■ DATA EXCERPTS

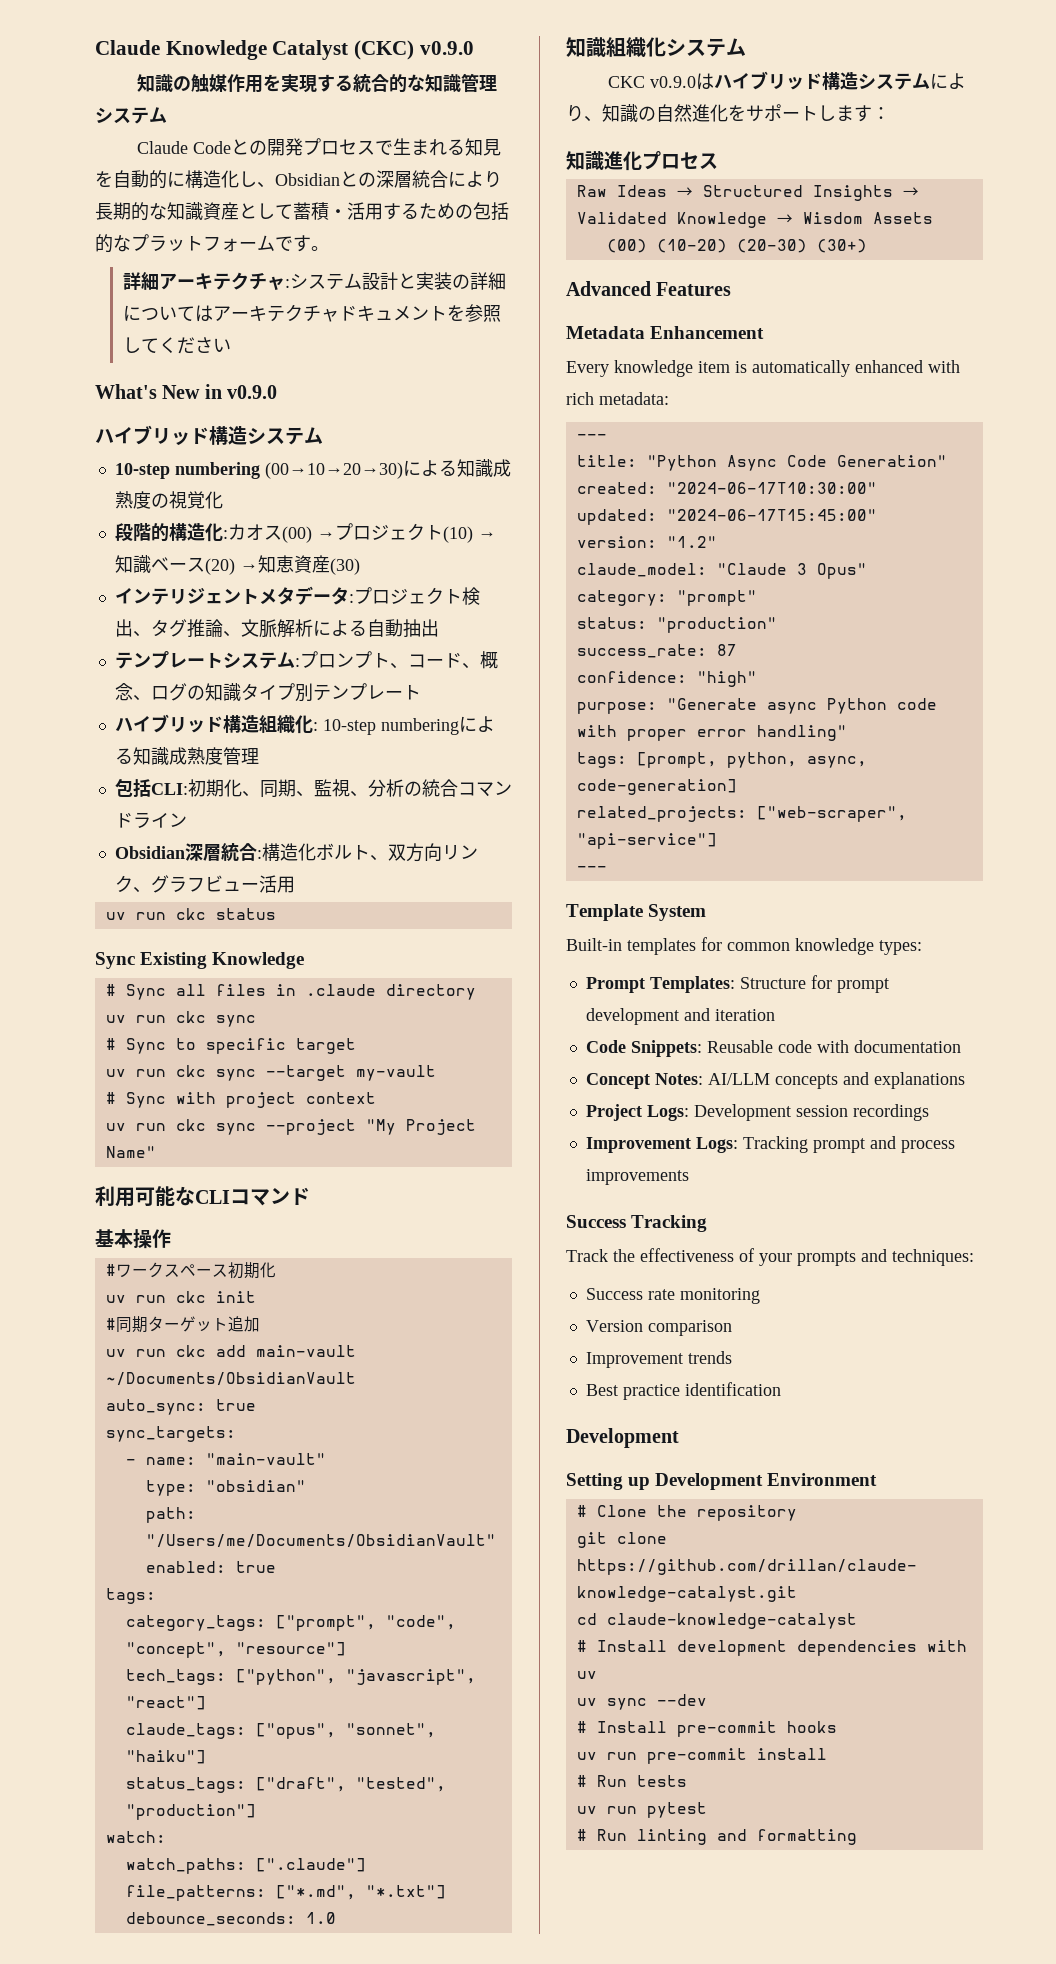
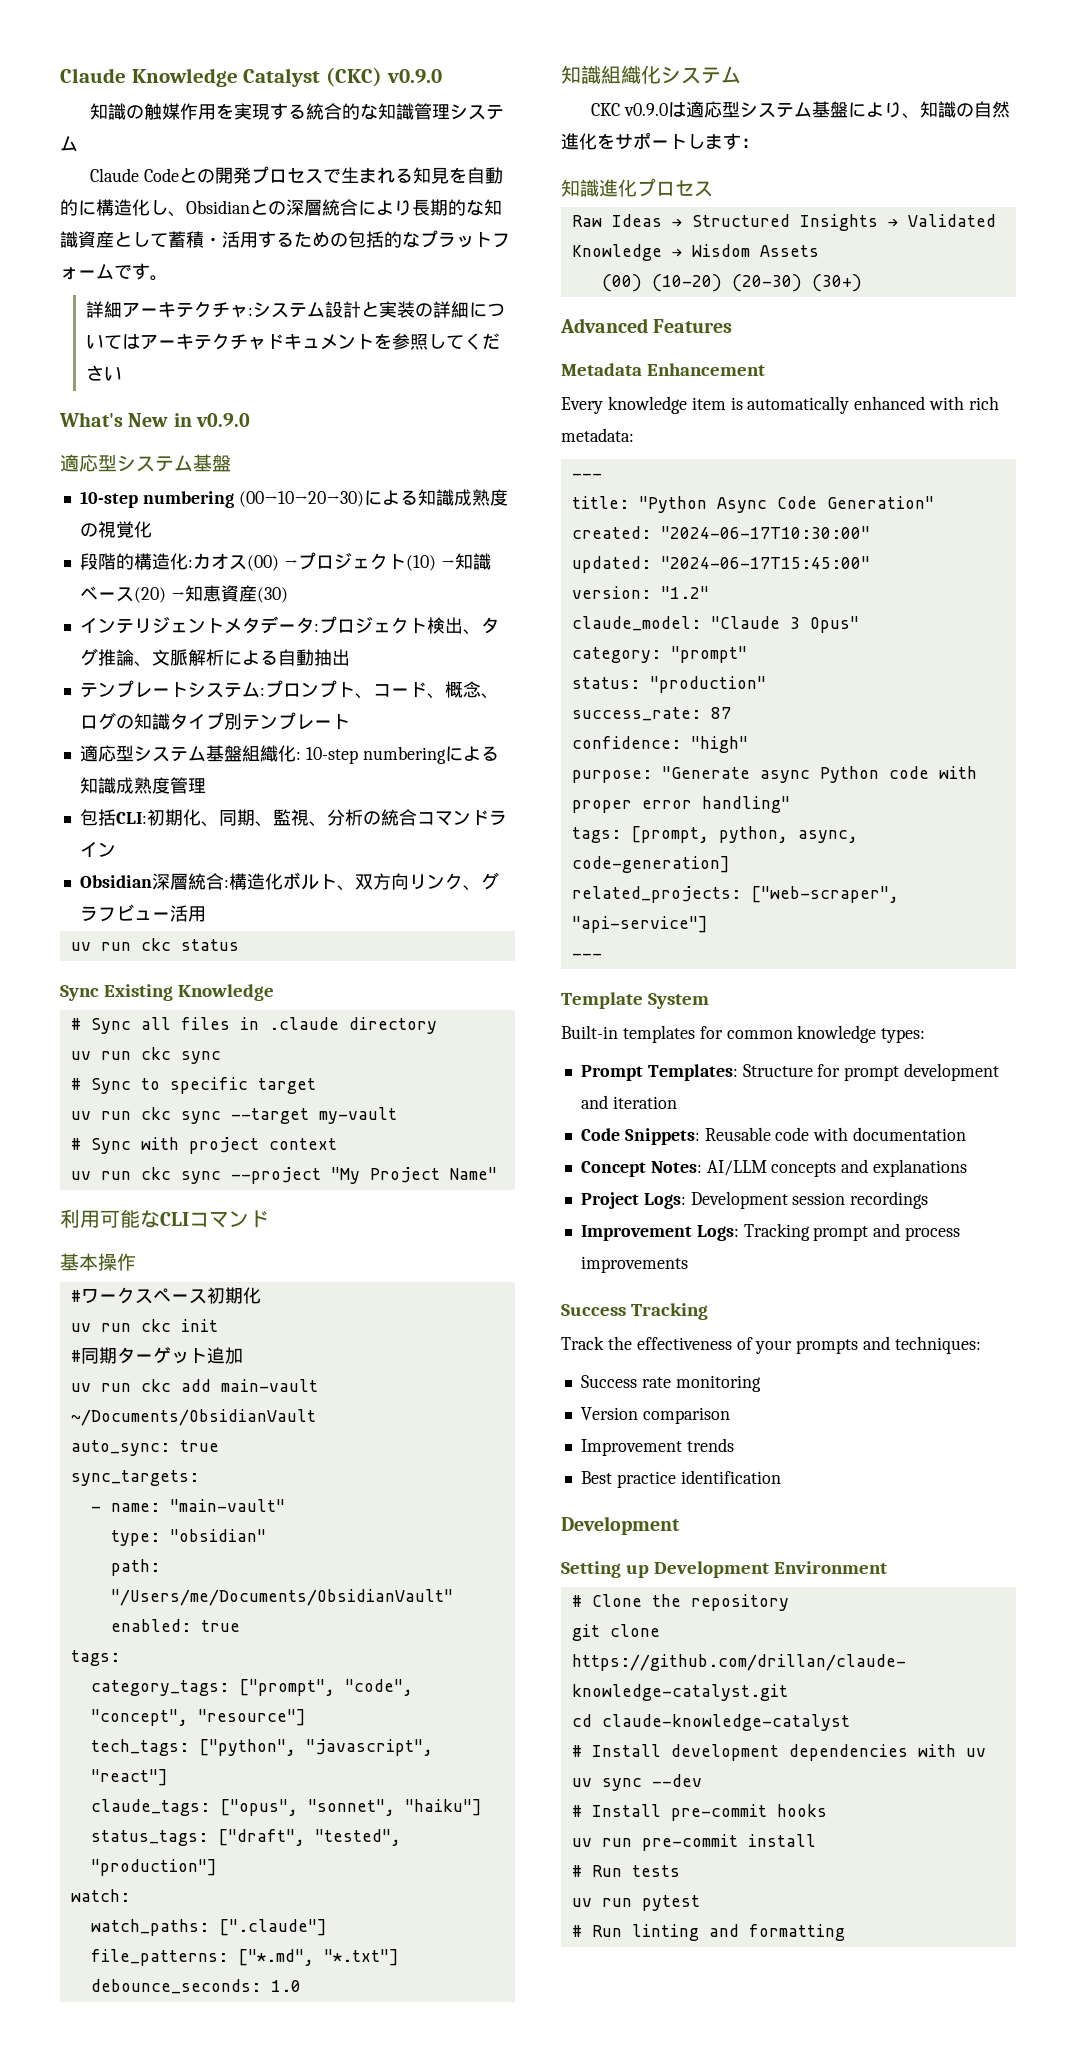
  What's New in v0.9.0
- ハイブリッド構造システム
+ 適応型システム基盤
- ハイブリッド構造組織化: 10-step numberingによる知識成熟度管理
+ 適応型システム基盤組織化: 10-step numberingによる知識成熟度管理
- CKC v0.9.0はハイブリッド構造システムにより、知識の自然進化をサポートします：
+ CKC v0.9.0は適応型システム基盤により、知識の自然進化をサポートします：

--

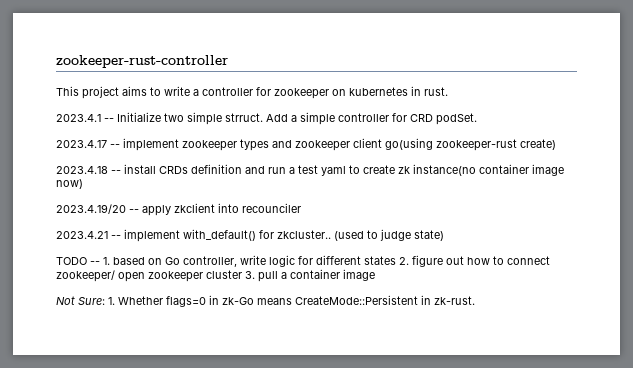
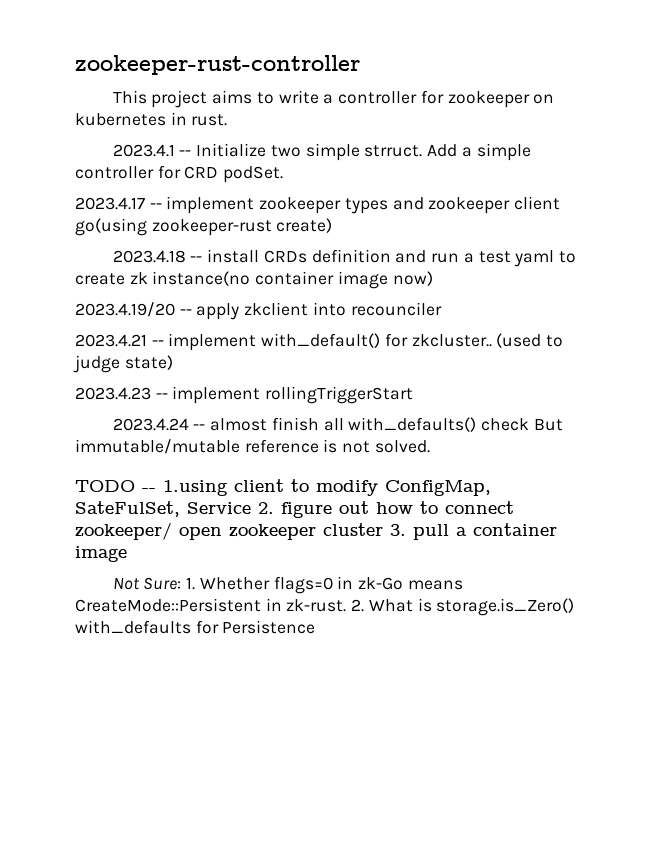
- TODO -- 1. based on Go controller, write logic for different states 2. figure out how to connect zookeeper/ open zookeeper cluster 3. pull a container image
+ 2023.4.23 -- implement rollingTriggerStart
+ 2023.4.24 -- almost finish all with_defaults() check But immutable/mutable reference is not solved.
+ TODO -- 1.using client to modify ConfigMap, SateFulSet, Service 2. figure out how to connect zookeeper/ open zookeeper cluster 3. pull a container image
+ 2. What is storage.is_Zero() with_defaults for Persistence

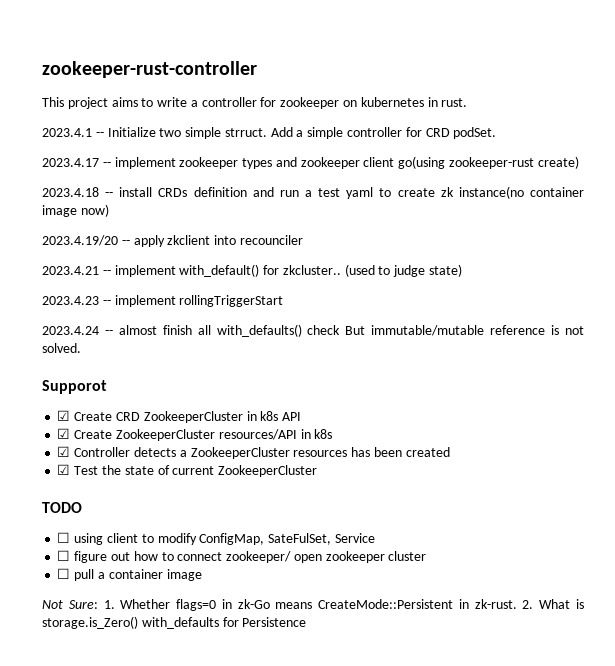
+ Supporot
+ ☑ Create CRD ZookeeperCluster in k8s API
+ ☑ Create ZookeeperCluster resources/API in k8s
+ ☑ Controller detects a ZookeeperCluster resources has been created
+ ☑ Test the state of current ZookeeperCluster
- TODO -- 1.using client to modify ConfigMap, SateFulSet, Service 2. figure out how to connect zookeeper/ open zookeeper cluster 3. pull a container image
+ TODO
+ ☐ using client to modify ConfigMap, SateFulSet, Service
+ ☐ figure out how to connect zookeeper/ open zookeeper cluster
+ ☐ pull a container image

■ ACTION ITEM
Where does the string "connect" appear in the records? Copy every line that holds it.

■ THE ANSWER
- TODO -- 1. based on Go controller, write logic for different states 2. figure out how to connect zookeeper/ open zookeeper cluster 3. pull a container image
+ TODO -- 1.using client to modify ConfigMap, SateFulSet, Service 2. figure out how to connect zookeeper/ open zookeeper cluster 3. pull a container image
- TODO -- 1.using client to modify ConfigMap, SateFulSet, Service 2. figure out how to connect zookeeper/ open zookeeper cluster 3. pull a container image
+ ☐ figure out how to connect zookeeper/ open zookeeper cluster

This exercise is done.